§ **Task to complete**: Drop the pictures and extract exactly the lines from the one that contains "30_a_89_días,_reajustable_en_UF, 09-02-2001: 6.6" through the end of the material.

§ **Material provided**:
......
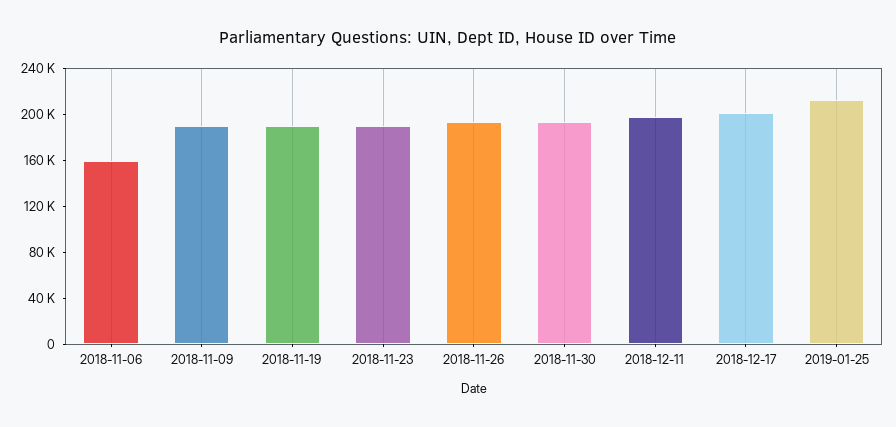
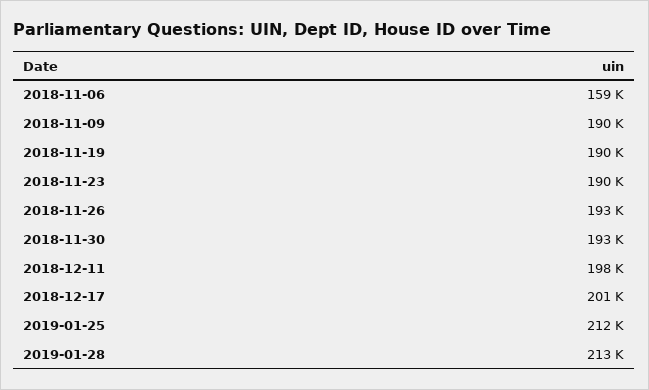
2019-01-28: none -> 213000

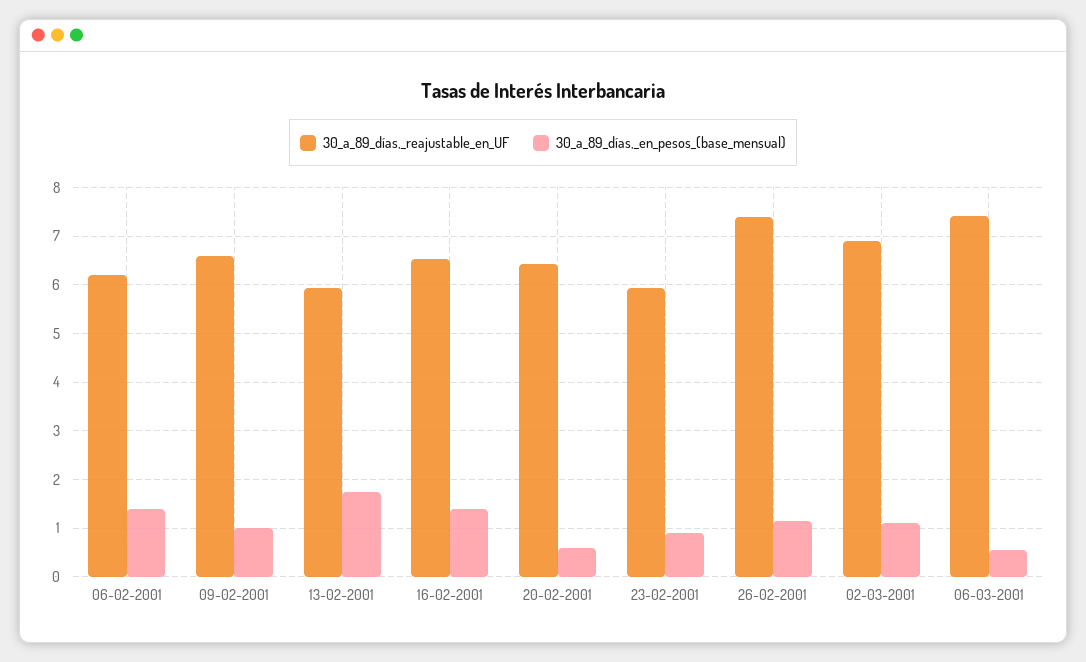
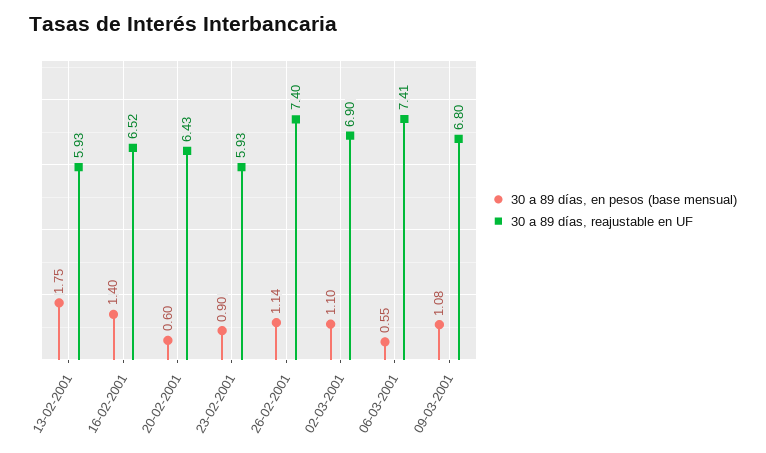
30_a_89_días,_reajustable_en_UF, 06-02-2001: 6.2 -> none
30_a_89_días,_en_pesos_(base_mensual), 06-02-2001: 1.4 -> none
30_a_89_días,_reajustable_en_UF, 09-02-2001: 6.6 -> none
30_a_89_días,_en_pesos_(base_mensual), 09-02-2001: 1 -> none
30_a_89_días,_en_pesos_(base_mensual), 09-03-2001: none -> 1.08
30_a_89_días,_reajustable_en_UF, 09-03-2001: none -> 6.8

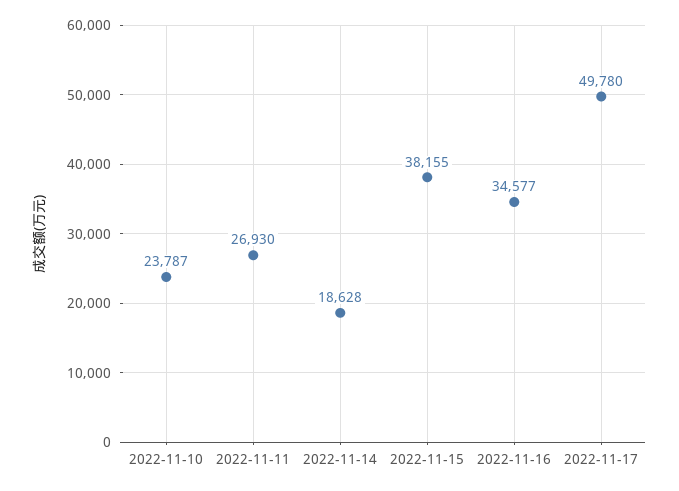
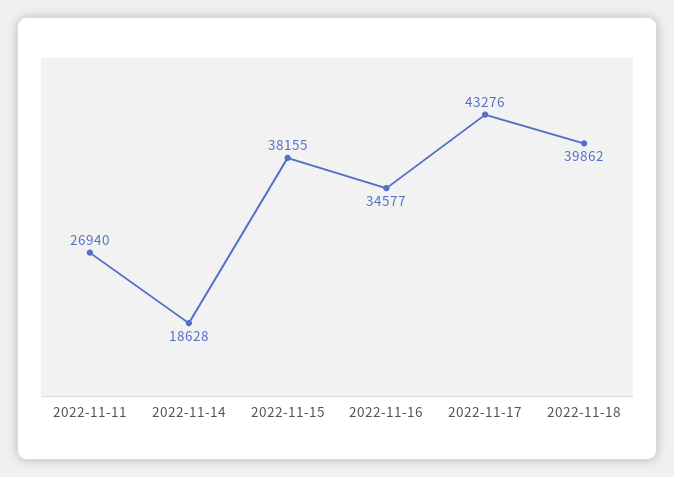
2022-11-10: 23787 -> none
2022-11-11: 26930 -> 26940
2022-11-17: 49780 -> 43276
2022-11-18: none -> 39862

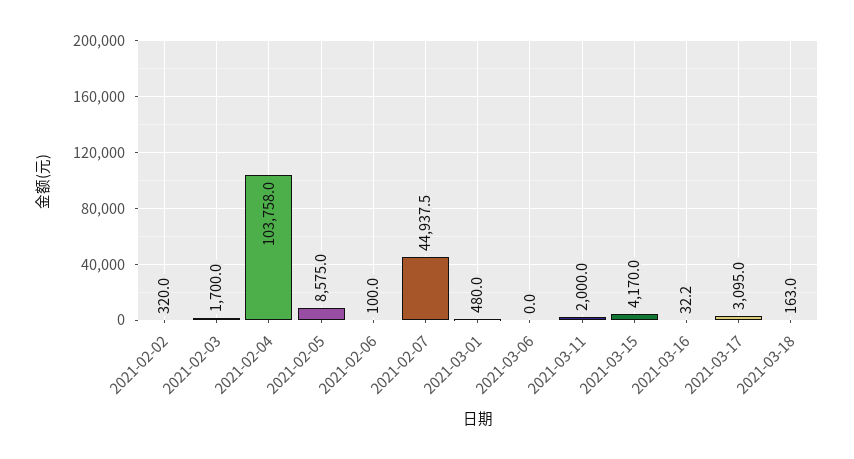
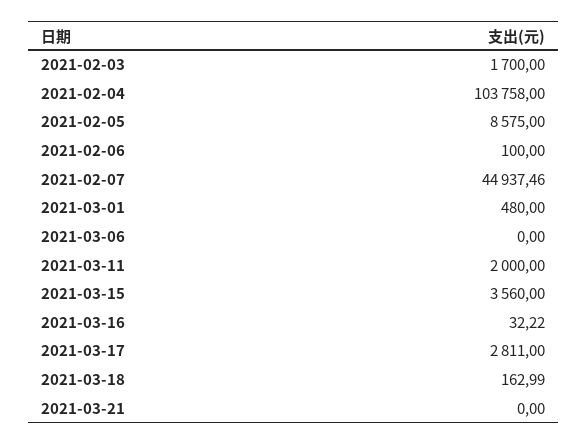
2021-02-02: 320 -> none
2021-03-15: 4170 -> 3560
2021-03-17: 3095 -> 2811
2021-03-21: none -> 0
......
§ **Written solution**:
30_a_89_días,_reajustable_en_UF, 09-02-2001: 6.6 -> none
30_a_89_días,_en_pesos_(base_mensual), 09-02-2001: 1 -> none
30_a_89_días,_en_pesos_(base_mensual), 09-03-2001: none -> 1.08
30_a_89_días,_reajustable_en_UF, 09-03-2001: none -> 6.8

2022-11-10: 23787 -> none
2022-11-11: 26930 -> 26940
2022-11-17: 49780 -> 43276
2022-11-18: none -> 39862

2021-02-02: 320 -> none
2021-03-15: 4170 -> 3560
2021-03-17: 3095 -> 2811
2021-03-21: none -> 0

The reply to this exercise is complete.